What’s really striking about this study is that it’s arguably the best example to date (or at least, the best example that I know of–I don’t follow this literature closely) of the power that new structural MRI techniques provide to assess in vivo brain connectivity in humans. In this case, the authors used diffusion spectrum imaging, a technique that lets the researcher construct whole-brain images of white matter fiber density and then (using some sophisticated post-processing) plot the trajectories of those tracts. The authors defined a connection between regions as the presence of at least one fiber with end-points in both regions (the more terminating fibers, the stronger the connection).

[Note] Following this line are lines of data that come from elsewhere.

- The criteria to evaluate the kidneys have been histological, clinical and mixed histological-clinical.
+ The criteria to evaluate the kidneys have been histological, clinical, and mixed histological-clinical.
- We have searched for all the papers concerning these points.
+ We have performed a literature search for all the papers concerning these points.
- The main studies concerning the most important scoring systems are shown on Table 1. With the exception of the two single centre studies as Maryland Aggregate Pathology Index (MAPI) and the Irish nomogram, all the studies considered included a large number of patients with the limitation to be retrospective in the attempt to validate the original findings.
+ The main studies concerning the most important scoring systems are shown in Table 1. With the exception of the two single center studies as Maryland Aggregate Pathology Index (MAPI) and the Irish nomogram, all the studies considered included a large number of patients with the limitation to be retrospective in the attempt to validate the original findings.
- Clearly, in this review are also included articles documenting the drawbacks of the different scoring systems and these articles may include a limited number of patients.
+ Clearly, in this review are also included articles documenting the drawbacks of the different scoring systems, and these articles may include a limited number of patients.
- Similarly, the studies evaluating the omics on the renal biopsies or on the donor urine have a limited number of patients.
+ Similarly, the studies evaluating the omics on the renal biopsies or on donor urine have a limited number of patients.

Given an N x N matrix (where N = 998 different brain regions in this case!) of connectivity strengths between regions, they could then apply the suite of network topology metrics to produce those pretty, pretty figures.
Lest you think this all sounds like black magic (as I suspect a reviewer or two did), Hagmann et al. provide evidence that these structure-based connectivity maps (a) are reliable across hemispheres and scanning sessions; (b) degrade gracefully in the presence of noise; (c) conform nicely to connectivity data obtained from more conventional anatomical tract tracing techniques in monkeys; and (d) are quantitatively very similar to maps obtained using functional resting-state data in the same participants. The sheer breadth of analysis in this paper is really quite striking, and you’d have to nit-pick to find faults with the methodology.
That said, there’s one critical question that these results don’t really address, and that’s what the findings mean from a functional standpoint. it’s easy to make the general argument that a small-world network structure is A Good Thing ™ for the brain to have; but the (arguably) more interesting question is why the hubs are located in these particular brain regions. The fact that a majority of the hubs (including posterior cingulate, precuneus, lateral parietal cortex, and superior temporal sulcus) are components of the brain’s “default” or task-negative network is clearly no coincidence. So what functional purpose does this pattern of connectivity serve? Why do those regions that are maximally activated at rest have the broadest pattern of connectivity with the rest of the cortex? Or is it perhaps the other way around, so that these regions develop their default status precisely because they receive inputs from multiple sources, and are ideally situated to mediate transitions between different task sets? Clearly, many questions remain to be addressed (warning: a horribly cliched ending to this post is imminent), but the Hagmann et al. paper will probably turn out to be a pretty important piece of the puzzle (see, I warned you).
Hat-tip: Neurophilosophy.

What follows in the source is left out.